Vairie (la) - Tome IV
Vairie (la), cne de Désertines. — Le château primitif avait été démantelé par d'Arondel, 1433. — Château bâti au temps de la Ligue ou dans les premières années du XVIIe s., dominant la vallée de l'Ourde. Les murs, ainsi que la clôture des jardins, sont en schiste et sable rouge, sans chaux. Il ne reste plus qu'une tour tronquée et un colombier de 5 mètres de diamètre. Près de ces ruines s'élève une maison bourgeoise moderne.
Seigneurs : Hugues de la Vairie, témoin d'un acte entre le seigneur de Mayenne et les moines de Saint-Martin, 1144. — Louis de la Vairie, sieur de Longchamp, meurt à Vieuvy, 1636 ; de la famille sans doute, mais non seigneur du lieu, probablement. — Marguerite de la Vairie, veuve : 1° de Pierre Auvray, 2° de Jean de Vaufleury, donne 10.000 ₶ à ses filles : Elise Auvray, femme de Guil. Daigneau ; Jeanne Auvray, femme de Jean de Morel, des paroisses de Deux-Jumeaux et de Cardouville, 8 juillet 1709. — Jean Daigneau est seigneur de la Vairie et de Désertines, 1788.
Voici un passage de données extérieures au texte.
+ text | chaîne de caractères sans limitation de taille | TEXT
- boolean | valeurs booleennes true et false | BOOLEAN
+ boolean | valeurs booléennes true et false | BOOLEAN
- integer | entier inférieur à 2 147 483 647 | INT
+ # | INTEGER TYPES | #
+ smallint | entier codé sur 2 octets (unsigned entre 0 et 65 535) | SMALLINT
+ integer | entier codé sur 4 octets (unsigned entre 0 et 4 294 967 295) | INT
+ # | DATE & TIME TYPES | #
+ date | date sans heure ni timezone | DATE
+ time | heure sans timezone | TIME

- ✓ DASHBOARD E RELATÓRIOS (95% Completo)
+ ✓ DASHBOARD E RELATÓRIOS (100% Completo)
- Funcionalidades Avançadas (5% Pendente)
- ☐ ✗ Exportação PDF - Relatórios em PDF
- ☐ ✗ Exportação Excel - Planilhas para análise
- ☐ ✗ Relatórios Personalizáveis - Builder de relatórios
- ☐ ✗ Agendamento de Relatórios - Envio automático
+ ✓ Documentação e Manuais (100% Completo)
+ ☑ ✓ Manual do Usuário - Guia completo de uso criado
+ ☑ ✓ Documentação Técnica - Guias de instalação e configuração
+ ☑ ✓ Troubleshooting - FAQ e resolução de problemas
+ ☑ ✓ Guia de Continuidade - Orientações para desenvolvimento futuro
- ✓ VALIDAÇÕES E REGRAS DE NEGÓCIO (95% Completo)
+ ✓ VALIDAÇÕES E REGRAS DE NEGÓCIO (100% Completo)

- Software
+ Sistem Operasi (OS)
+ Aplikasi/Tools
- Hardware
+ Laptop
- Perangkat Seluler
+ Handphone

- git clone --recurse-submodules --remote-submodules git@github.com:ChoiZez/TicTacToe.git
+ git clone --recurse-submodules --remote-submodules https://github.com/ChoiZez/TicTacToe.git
Le logis seigneurial était occupé en 1740 par Pierre Plagué, sieur de Courville, époux de Marie Dufour, et en 1753 par Franç. Dufour. Louise de Courville, fille de feu Jean de Courville, écuyer, sieur du dit lieu, épousa à Désertines Thomas du Mesnil, écuyer, 1722. La famille Courville, de Fougères, possède la Vairie. — Aimable Lelièvre, acquéreur national des biens de l'émigré de Pannard, et qui demeurait à la Vairie, est rançonné par N. de Pannard, dit Ferdinand, commandant en second de la division d'Achille Leblond, 4 déc. 1799, 12 janv. 1800.